Kleilson Rezende (PSB) e Bruno Araújo (PDT) foram presos na manhã desta terça-feira (26) durante investigação em Pedro Canário, Espírito Santo — Foto: Reprodução
O prefeito de Pedro Canário, Kleilson Rezende, e o ex-prefeito do município, Bruno Araújo, foram presos pela Polícia Federal na manhã desta terça-feira (26) durante a segunda fase da Operação Eco da Fraude. A investigação apura um suposto esquema de corrupção, fraudes em licitações e desvio de recursos públicos ligados à realização do tradicional Forró da Tábua Lascada, evento realizado em agosto de 2025.
De acordo com a Polícia Federal, além dos dois mandados de prisão, foram cumpridos 11 mandados de busca e apreensão autorizados pelo Tribunal de Justiça do Espírito Santo. A Justiça também determinou o afastamento cautelar do prefeito e de um servidor municipal, além do bloqueio de bens dos investigados.
As investigações são conduzidas pela Delegacia da Polícia Federal em São Mateus e apontam para a existência de uma organização criminosa formada por agentes públicos e empresários. Segundo a PF, o grupo teria atuado na manipulação de processos licitatórios, superfaturamento de contratos e pagamento de vantagens indevidas durante a contratação de serviços para o evento.

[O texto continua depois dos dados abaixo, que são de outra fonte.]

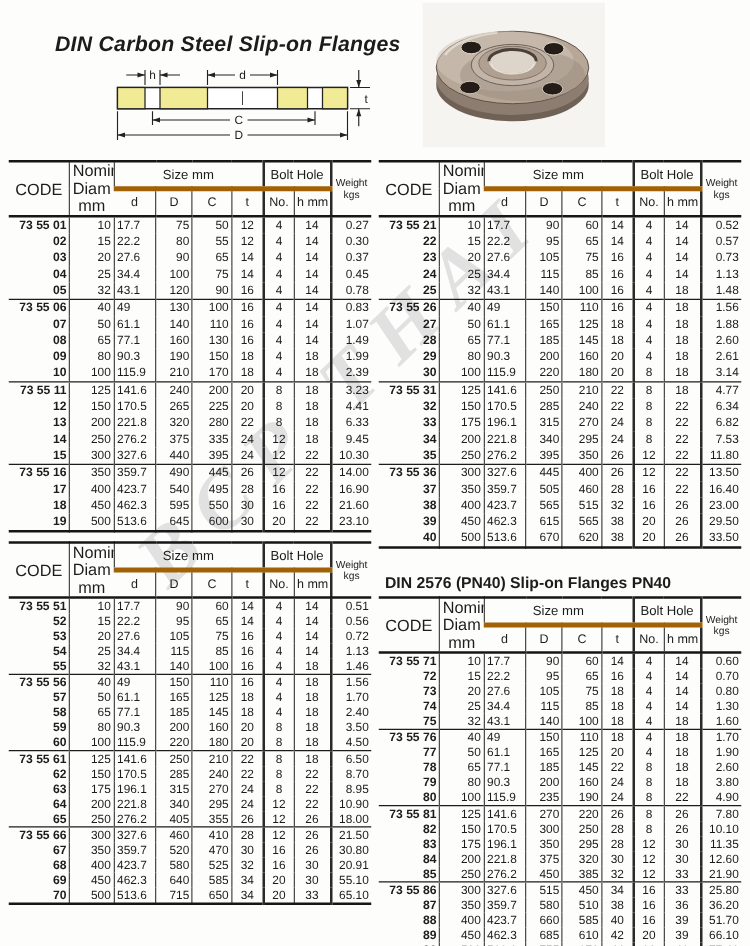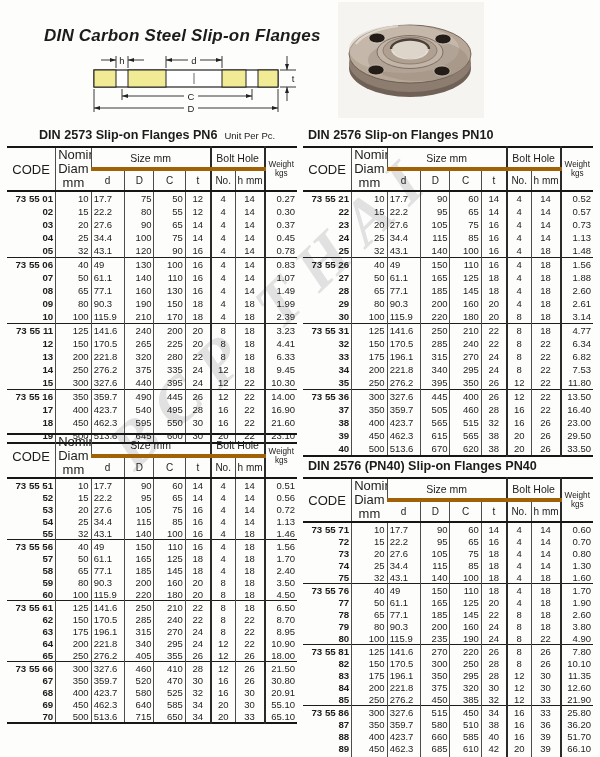"DIN 2573 Slip-on Flanges PN6" h2.sec-title { html: <h2><span>DIN 2573 Slip-on Flanges PN6</span><span>Unit Per Pc.</span></h2> -> none }
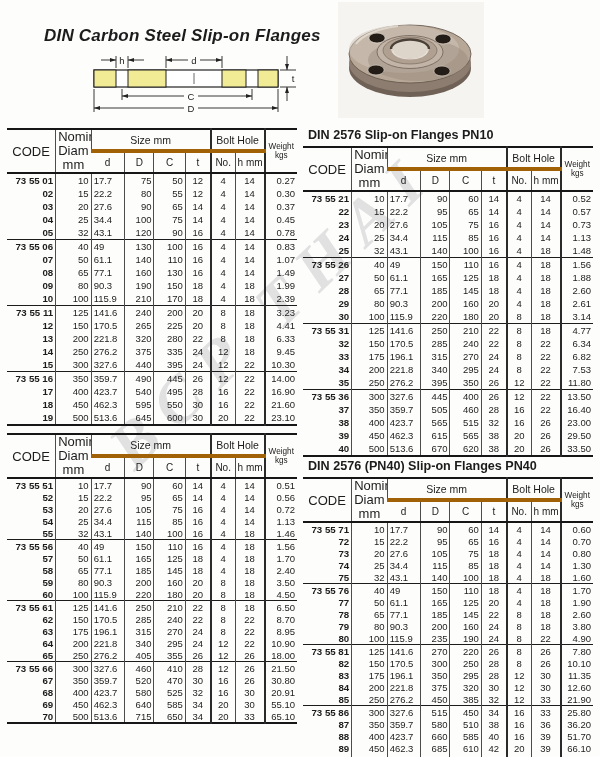"DIN 2576 Slip-on Flanges PN10" h2.sec-title { html: <h2><span>DIN 2576 Slip-on Flanges PN10</span></h2> -> none }
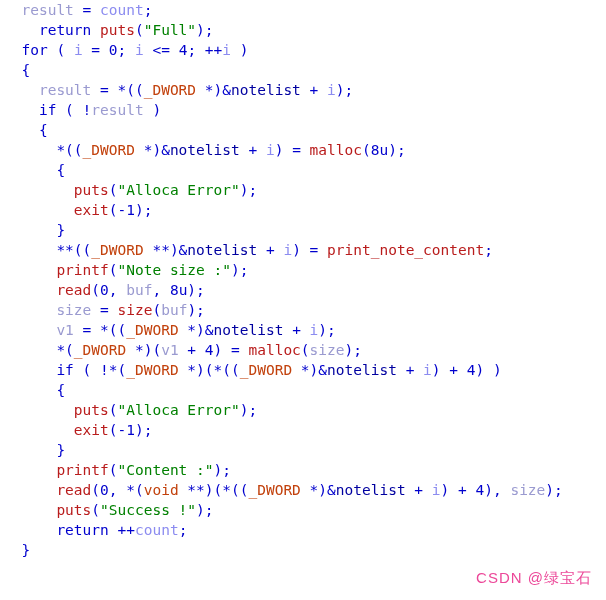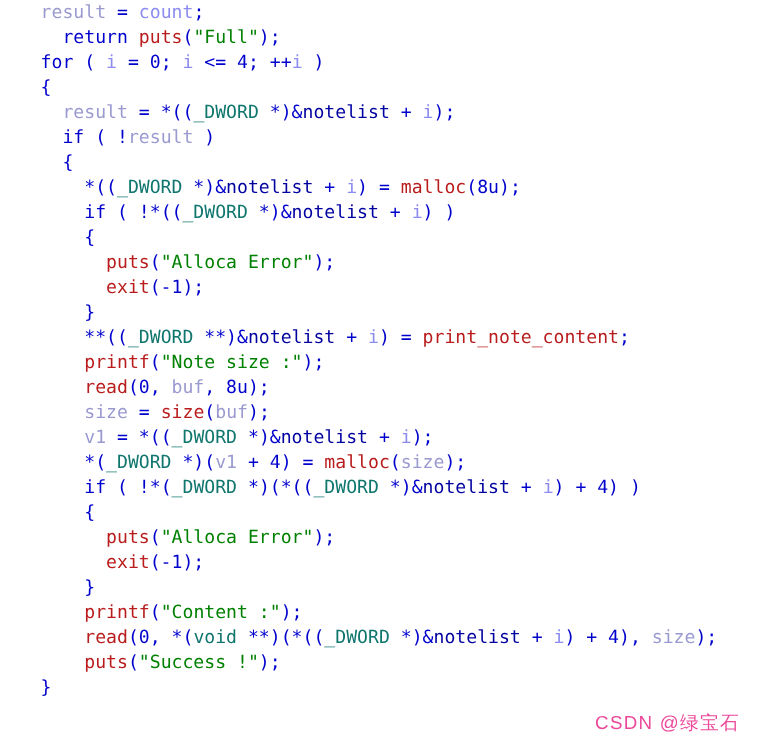"result = count;" .code-line { margin-left: 11px -> none }
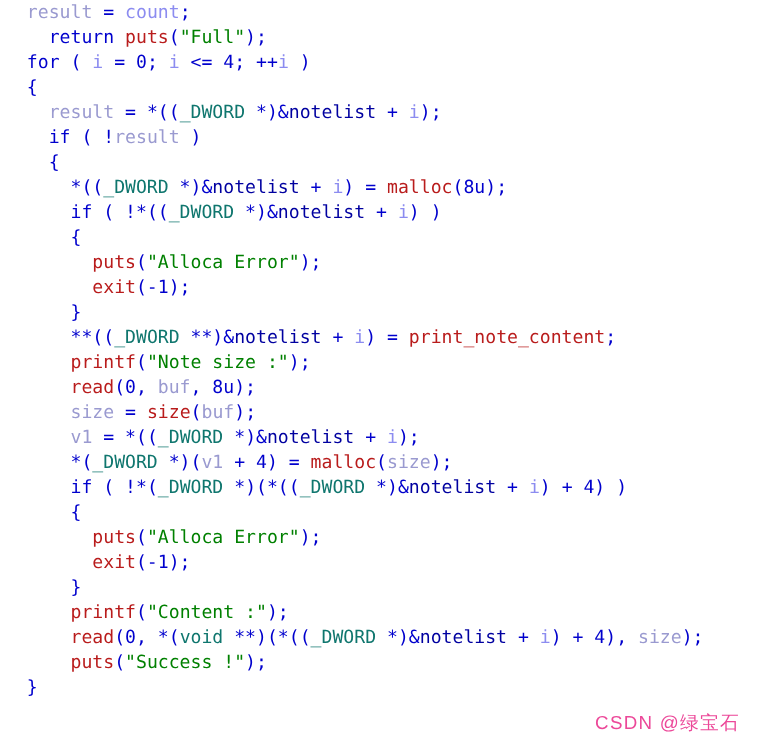"_DWORD" .t-type { color: #0f766e -> #c2410c }
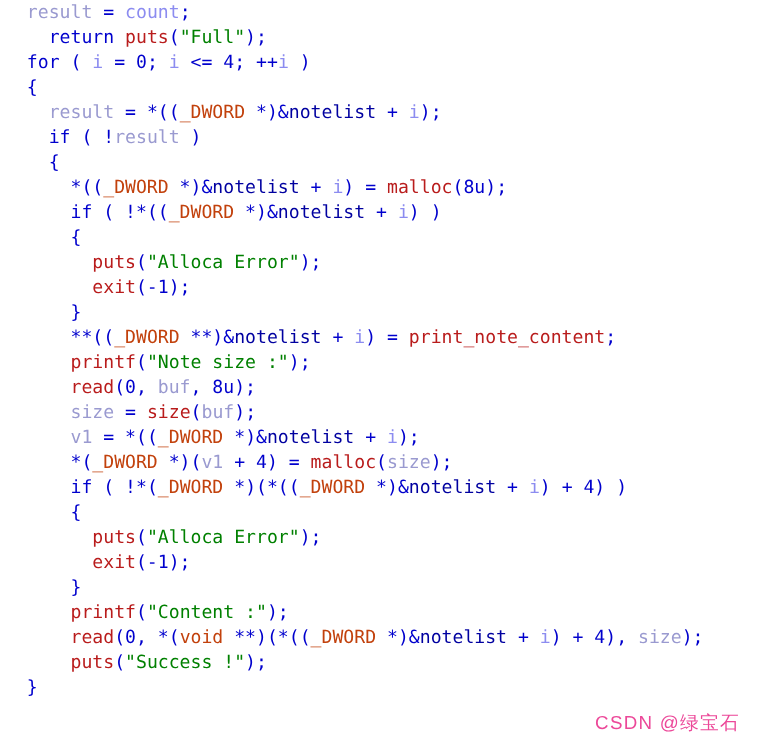"if ( !*((_DWORD *)&notelist +" div.code-line { html: <div><span> </span><span>if</span><span> ( !*((</span><span>_DWORD</span><span> *)&amp;</span><span>notelist</span><span> + </span><span>i</span><span>) )</span></div> -> none }
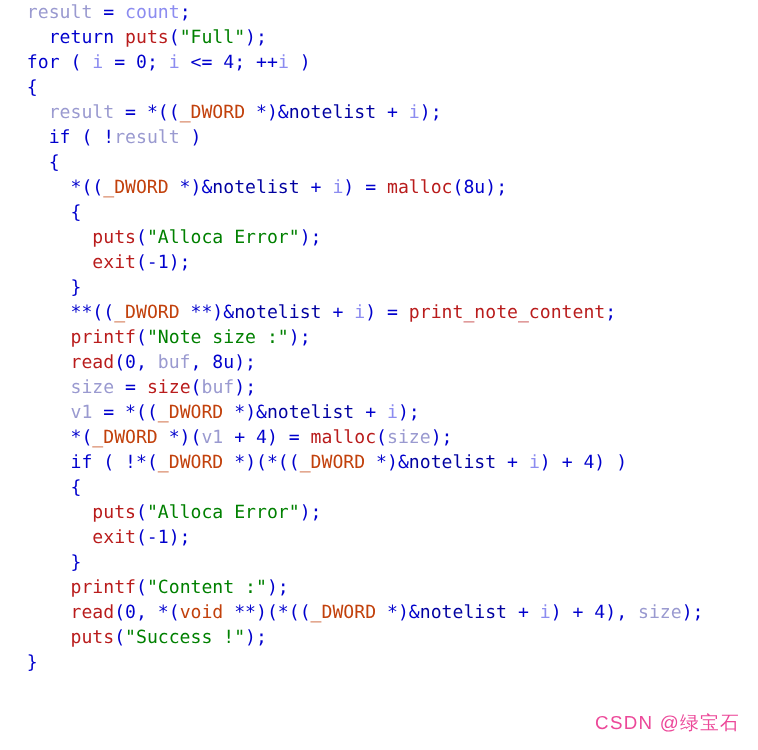"return ++count;" div.code-line { html: none -> <div><span> </span><span>return</span><span> ++</span><span>count</span><span>;</span></div> }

Os investigadores também identificaram movimentações financeiras consideradas incompatíveis com a renda declarada por alguns dos suspeitos. Há ainda indícios de uso de contas bancárias de terceiros para movimentação de dinheiro em espécie e ocultação da origem dos recursos, prática que pode caracterizar lavagem de dinheiro.
O Forró da Tábua Lascada é uma das festas mais tradicionais de Pedro Canário e costuma atrair milhares de visitantes todos os anos. Na edição investigada, realizada em agosto do ano passado, o evento contou com três dias de programação e grande estrutura montada para o público.
Segundo a Polícia Federal, os investigados poderão responder por corrupção ativa e passiva, fraude em licitação, peculato, lavagem de dinheiro e organização criminosa. Somadas, as penas podem ultrapassar 30 anos de prisão em caso de condenação.
Em nota, a Prefeitura de Pedro Canário informou que o processo tramita sob segredo de Justiça e afirmou que acompanha o caso para obter mais informações sobre a investigação. A administração municipal declarou ainda que mantém compromisso com a transparência, a responsabilidade na gestão pública e o respeito à população.